# CREATE FLAG PARAMETER

In [0]:
dbutils.widgets.text("incremental_flag", "0")

In [0]:
incremental_flag = dbutils.widgets.get("incremental_flag")
print(type(incremental_flag))

<class 'str'>


# CREATING DIMENSION MODEL

### Filtering new records and old records

###  Fetch Relative Column

In [0]:
df_src_branch = spark.sql('''
    SELECT DISTINCT Branch_ID, BranchName
    FROM parquet.`abfss://silver@datalakecarsrj.dfs.core.windows.net/carsales`
''')
df_src_branch.display()

Branch_ID,BranchName
BR1152,Marcos Motors
BR0819,Honda Motors
BR2324,Blankinship Motor Company Building
BR1833,Spyker Motors
BR0721,GMC Motors
BR1403,Noble Motors
BR2103,ZIL Motors
BR0005,AC Cars Motors
BR0783,Hillman Motors
BR0614,Ford Australia Motors


### Create Surrogate Key 

In [0]:
if spark.catalog.tableExists("cars_catalog.gold.dim_branch"):
    df_existing_branch = spark.sql('''
        SELECT branch_key, Branch_ID, BranchName
        FROM cars_catalog.gold.dim_branch
    ''')
else:
    df_existing_branch = spark.sql('''
        SELECT 1 as branch_key, Branch_ID, BranchName
        FROM parquet.`abfss://silver@datalakecarsrj.dfs.core.windows.net/carsales`
        WHERE 1=0
    ''')

**Create surrogate key column and ADD the max surrogate key** 

In [0]:
df_joined = df_src_branch.join(df_existing_branch, "Branch_ID", how="left") \
                         .select(df_src_branch.Branch_ID, df_src_branch.BranchName, df_existing_branch.branch_key)

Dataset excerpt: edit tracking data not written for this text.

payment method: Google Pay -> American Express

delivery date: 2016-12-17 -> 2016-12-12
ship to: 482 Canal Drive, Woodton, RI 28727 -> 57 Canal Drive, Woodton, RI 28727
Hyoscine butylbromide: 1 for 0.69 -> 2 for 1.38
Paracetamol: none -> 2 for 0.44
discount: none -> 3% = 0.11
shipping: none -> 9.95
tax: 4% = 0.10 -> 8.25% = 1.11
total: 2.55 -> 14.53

df_existing_only = df_joined.filter(df_joined.branch_key.isNotNull())
df_new_only = df_joined.filter(df_joined.branch_key.isNull()) \
                       .select("Branch_ID", "BranchName")

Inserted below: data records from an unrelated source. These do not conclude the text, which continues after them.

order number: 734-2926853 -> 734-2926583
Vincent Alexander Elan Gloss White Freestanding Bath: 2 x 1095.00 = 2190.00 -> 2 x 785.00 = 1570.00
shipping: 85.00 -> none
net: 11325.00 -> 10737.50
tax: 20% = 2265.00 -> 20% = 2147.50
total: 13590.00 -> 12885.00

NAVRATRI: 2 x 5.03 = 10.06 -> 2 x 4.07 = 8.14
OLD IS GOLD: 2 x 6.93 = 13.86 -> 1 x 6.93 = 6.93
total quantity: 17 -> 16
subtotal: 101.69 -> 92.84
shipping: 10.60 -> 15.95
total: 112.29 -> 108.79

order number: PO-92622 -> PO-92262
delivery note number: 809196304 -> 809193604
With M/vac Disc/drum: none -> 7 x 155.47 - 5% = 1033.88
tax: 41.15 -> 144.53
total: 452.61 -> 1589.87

### dim_branch sink - initial and incremental 

**Fetch the max surrogate key from the existing table**

In [0]:
from pyspark.sql.functions import row_number
from pyspark.sql.window import Window

# Optional incremental flag if needed
dbutils.widgets.text("incremental_flag", "0")
incremental_flag = int(dbutils.widgets.get("incremental_flag"))

if incremental_flag == 0 or not spark.catalog.tableExists("cars_catalog.gold.dim_branch"):
    max_branch_key = 0
else:
    max_df = spark.sql("SELECT MAX(branch_key) as max_key FROM cars_catalog.gold.dim_branch")
    max_branch_key = max_df.collect()[0]["max_key"]

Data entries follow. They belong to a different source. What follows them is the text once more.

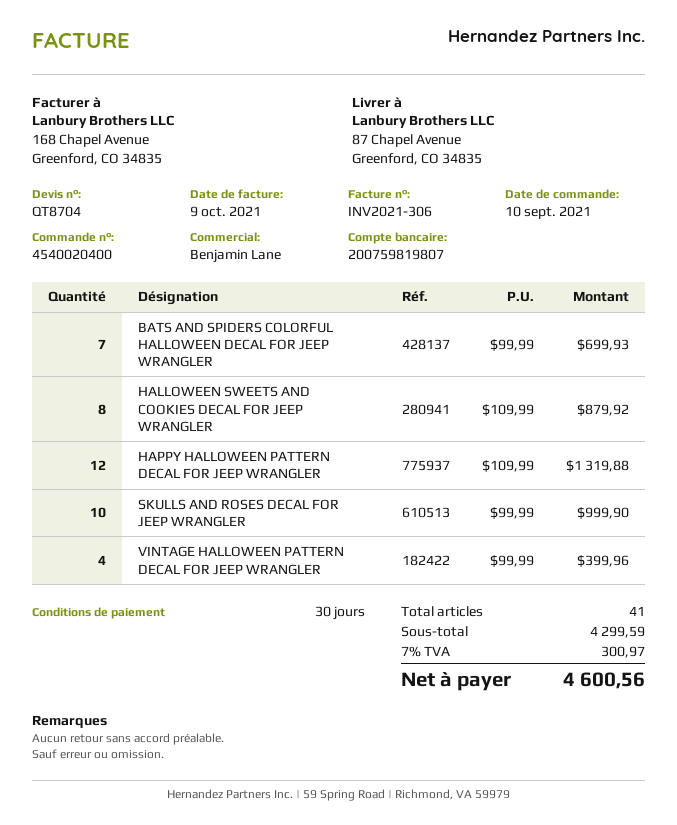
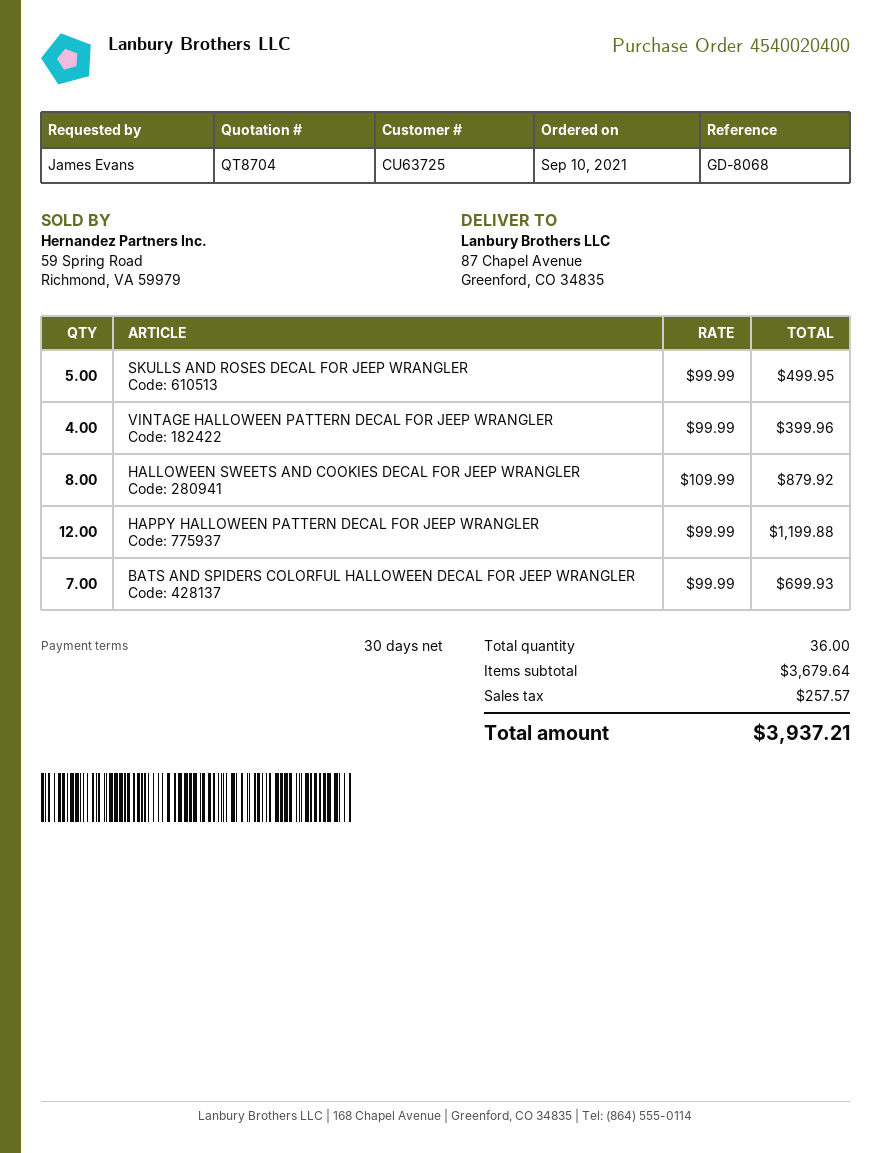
HAPPY HALLOWEEN PATTERN DECAL FOR JEEP WRANGLER: 12 x 109.99 = 1319.88 -> 12 x 99.99 = 1199.88
SKULLS AND ROSES DECAL FOR JEEP WRANGLER: 10 x 99.99 = 999.90 -> 5 x 99.99 = 499.95
total quantity: 41 -> 36
subtotal: 4299.59 -> 3679.64
tax: 300.97 -> 257.57
total: 4600.56 -> 3937.21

# Generate new surrogate keys
window_spec = Window.orderBy("Branch_ID")
df_new_with_keys = df_new_only.withColumn(
    "branch_key", row_number().over(window_spec) + max_branch_key
).select("branch_key", "Branch_ID", "BranchName")




In [0]:
df_existing_only_clean = df_existing_only.select("branch_key", "Branch_ID", "BranchName")
df_final_branch = df_existing_only_clean.union(df_new_with_keys)
df_final_branch.display()



branch_key,Branch_ID,BranchName
1,BR0001,AC Cars Motors
2,BR0003,AC Cars Motors
3,BR0004,AC Cars Motors
4,BR0005,AC Cars Motors
5,BR0006,AC Cars Motors
6,BR0008,AC Cars Motors
7,BR0009,AC Cars Motors
8,BR0010,AC Cars Motors
9,BR0011,Acura Motors
10,BR0012,Acura Motors


# SCD TYPE 1 - UPSERT 

In [0]:
from delta.tables import DeltaTable

gold_path = "abfss://gold@datalakecarsrj.dfs.core.windows.net/dim_branch"

if spark.catalog.tableExists("cars_catalog.gold.dim_branch"):
    delta_tbl = DeltaTable.forPath(spark, gold_path)
    delta_tbl.alias("trg").merge(
        df_final_branch.alias("src"),
        "trg.branch_key = src.branch_key"
    ).whenMatchedUpdateAll() \
     .whenNotMatchedInsertAll() \
     .execute()
else:
    df_final_branch.write.format("delta") \
        .mode("overwrite") \
        .option("path", gold_path) \
        .saveAsTable("cars_catalog.gold.dim_branch")



In [0]:
%sql
select * from cars_catalog.gold.dim_branch; 

branch_key,Branch_ID,BranchName
1,BR0001,AC Cars Motors
2,BR0003,AC Cars Motors
3,BR0004,AC Cars Motors
4,BR0005,AC Cars Motors
5,BR0006,AC Cars Motors
6,BR0008,AC Cars Motors
7,BR0009,AC Cars Motors
8,BR0010,AC Cars Motors
9,BR0011,Acura Motors
10,BR0012,Acura Motors